Ihre Bedenken hat die Interessengemeinschaft Uni-Nachbarschaft bereits in einem offenen Brief an den Unipräsidenten, Studentenvertretung, Oberbürgermeister, Ministerpräsident sowie die Fraktionsvorsitzenden in Stadt und Land geschickt. Darin heißt es, man befürchte „dauerhafte Konflikte mit den zukünftigen Nutzern des geplanten Neubaus“. Bereits die aktuelle Bau- und Verkehrssituation rund um das Grundstück sei sehr beengt. „Insgesamt befürchten wir mehr Lärm durch mehr Studenten“, erläutert Susanne Hellmann. Die Initiative geht von Leerstand in bestehenden Hochschulgebäuden aus, die aus ihrer Sicht für die Lehrerausbildung genutzt werden könnten.

Außerdem hat die Initiative eine Postkartenaktion an den Unipräsidenten gestartet und sammelt Unterschriften gegen das Bauprojekt und die geplante Rodung. Tenor: Mit seinem Baumbestand bietet das Grundstück Lebensraum für Wildtiere. Fledermäuse, wie zuerst vermutet, haben dort laut Gutachten jedoch keine Quartiere. Die Anwohner fordern einen Stopp der Planungen und eine Bürgerbeteiligung. Die Leibniz-Uni hat mit den Anliegern ein Gespräch Ende Oktober vereinbart. „Dann könnten die Rodungsarbeiten aber schon begonnen haben“, sagt Susanne Hellmann.
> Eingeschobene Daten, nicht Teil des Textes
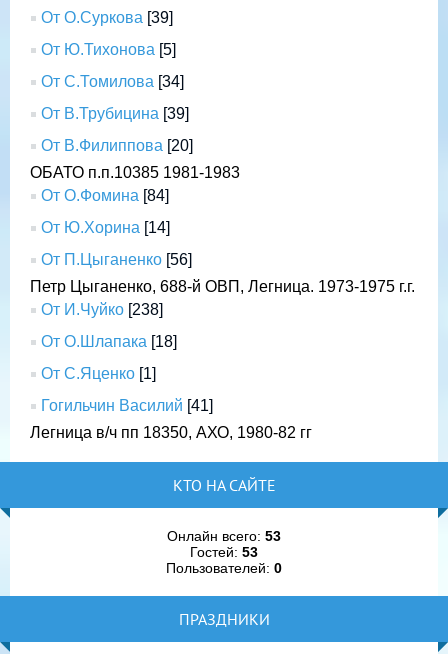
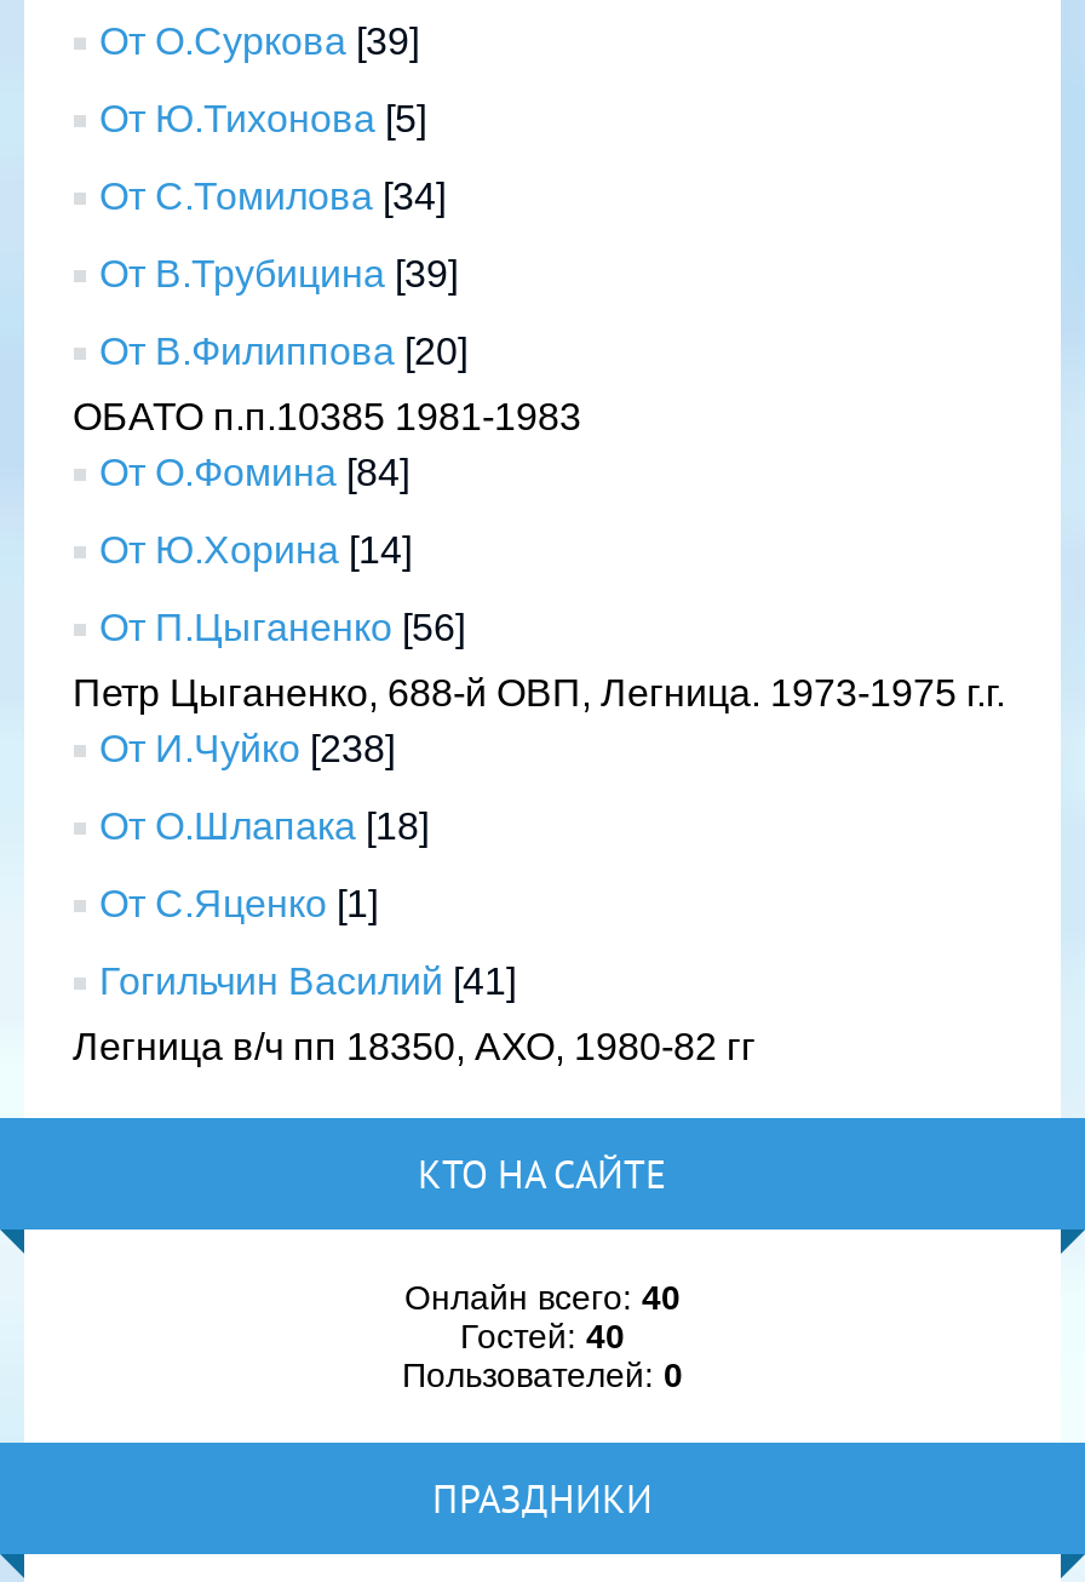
[167,528,281,544] Онлайн всего: 53 -> [404,1278,681,1317] Онлайн всего: 40
[190,544,258,560] Гостей: 53 -> [460,1317,625,1356] Гостей: 40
Nach bisherigem Zeitplan will die Uni im Herbst den Bauantrag einreichen, voraussichtlich im Winter Bäume fällen und im Frühjahr 2019 den Abriss starten. Die Bauarbeiten sollen von Herbst 2019 bis 2020/21 laufen.

Bisher plant die Uni, den Baustellenverkehr durch die kleine Straße Am Puttenser Felde zu führen, die keinen Bürgersteig hat. Der Bezirksrat Nord sieht das kritisch und spricht sich einstimmig dafür aus, dass die Stadt mit der Uni das Gespräch suchen soll. Die Zielsetzung: Die Baustellenfahrzeuge sollten möglichst über Universitätsgelände fahren. „Aus unserer Sicht gibt es eigentlich keinen Grund, warum das nicht möglich sein sollte“, sagt Christine Deja (Grüne).